Sogar die Anatomen selbst gehören zu den Leichendieben. Oft bringen die Herren Doktoren die Körper gerade verstorbener Verwandter in ihre Institute, sezieren sie nach allen Regeln der Kunst, und erst danach geht es auf den Friedhof. Sir Astley Cooper ist einer der zwielichtigen Mediziner: Öffentlich prangert er die Auferstehungsmänner an, doch insgeheim steckt er mit ihnen unter einer Decke. Cooper baut ein regelrechtes Londoner Netzwerk zur Leichenbeschaffung auf. Sogar Hausärzte sind darin verstrickt.
Es ist ein blühendes Geschäft. Die Leichenräuber verdienen locker fünf- bis zehnmal mehr, als ein ungelernter Arbeiter. Und natürlich lassen sich nicht nur die Körper zu Geld machen; langes Haar kaufen die Perückenmacher, die Kleider der Toten gehen an Kleiderläden und ihre Zähne an Zahnärzte. Die machen daraus Gebisse.

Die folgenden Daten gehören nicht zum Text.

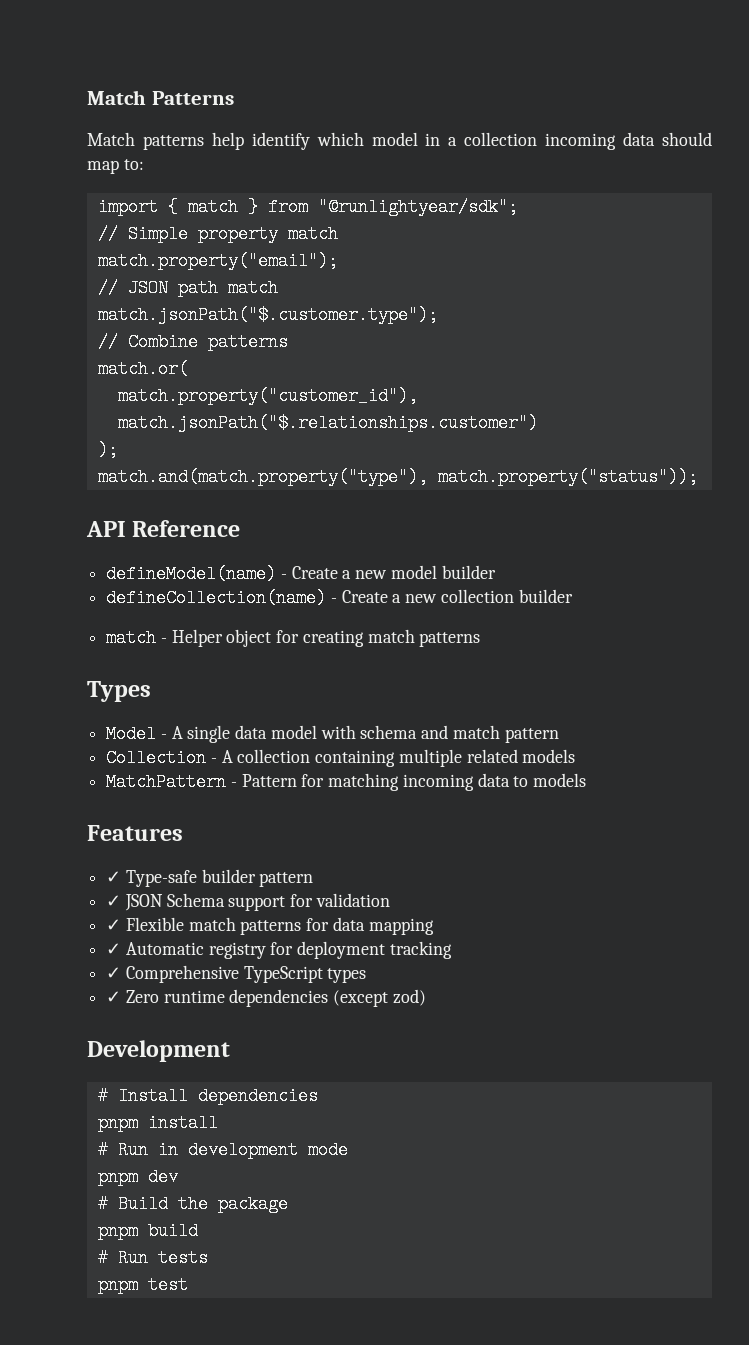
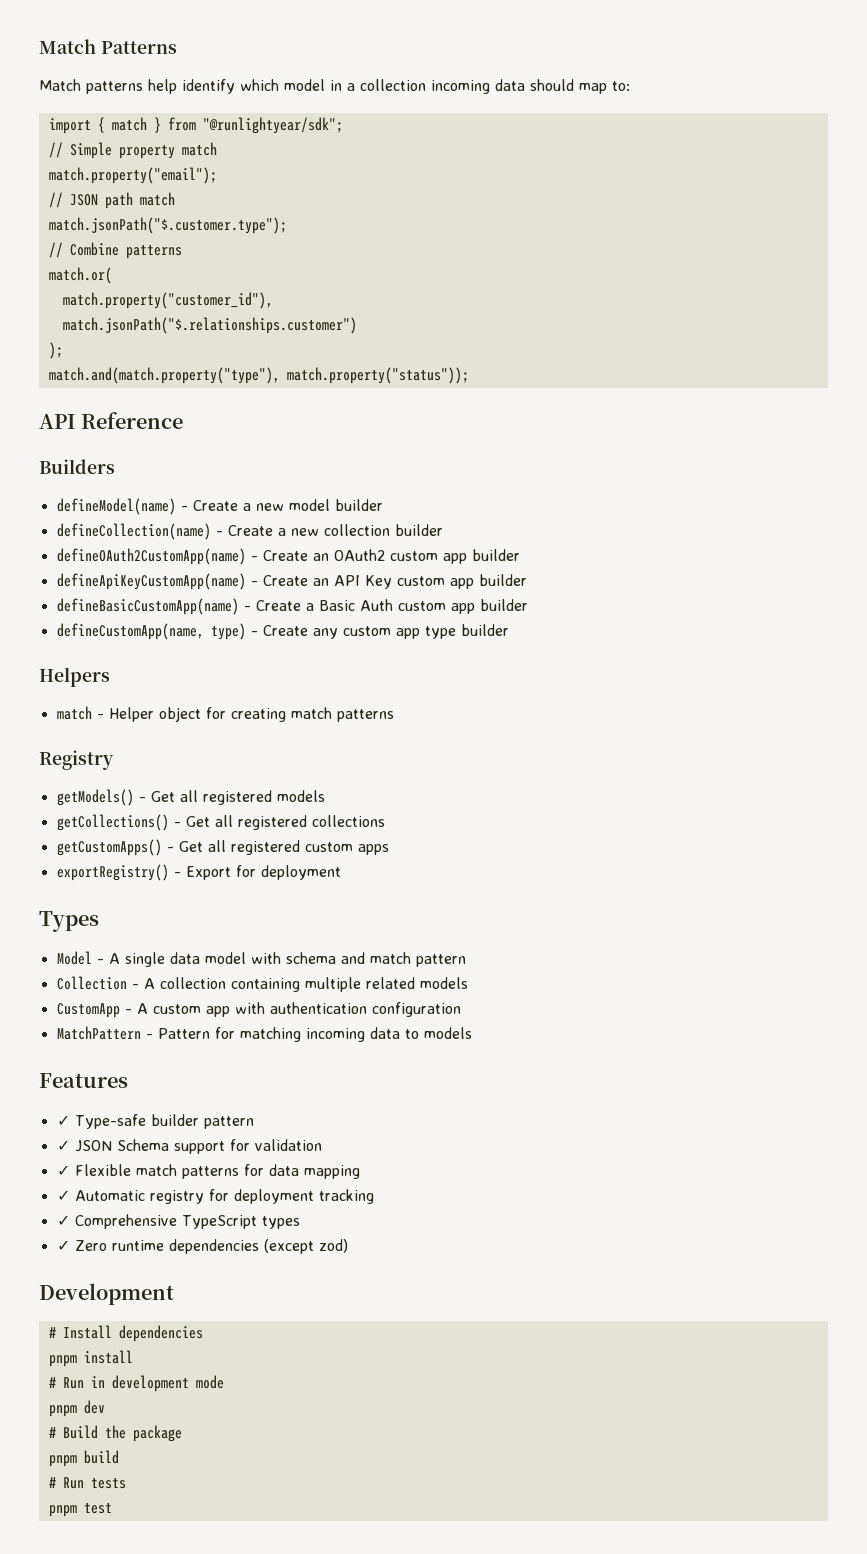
+ Builders
+ defineOAuth2CustomApp(name) - Create an OAuth2 custom app builder
+ defineApiKeyCustomApp(name) - Create an API Key custom app builder
+ defineBasicCustomApp(name) - Create a Basic Auth custom app builder
+ defineCustomApp(name, type) - Create any custom app type builder
+ Helpers
+ Registry
+ getModels() - Get all registered models
+ getCollections() - Get all registered collections
+ getCustomApps() - Get all registered custom apps
+ exportRegistry() - Export for deployment
+ CustomApp - A custom app with authentication configuration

Schutz vor posthumen Diebstahl
Doch schließlich wird es sogar den Londonern zu viel, und so verwundert es kaum, dass sich bald das nächste Gewerbe entwickelt - auch sehr erfolgreich: Es bietet die verschiedensten Maßnahmen zum Schutz vor posthumem Diebstahl an.
Vom doppelwandigen Sarg bis zum Eisenkäfig - die betuchteren Bürger Londons lassen gerne etwas springen, um sich vor Leichendieben zu schützen; sie befürchten Schwierigkeiten bei der Auferstehung mit einem sezierten Körper.
Ob die Leichenräuber damals wohl in den Himmel gekommen sind? Wer weiß! Vor dem Gesetz zumindest hatten sie keine Schuld auf sich geladen. Die Entwendung von Leichen war nämlich keine Straftat, sondern lediglich ein Vergehen, das - wenn überhaupt - nur milde bestraft wurde. Doch genau das sollte sich schließlich ändern: Am 11. Mai 1832 wurde das englische Anatomiegesetz erlassen, und ab sofort stand Leichenraub unter Strafe.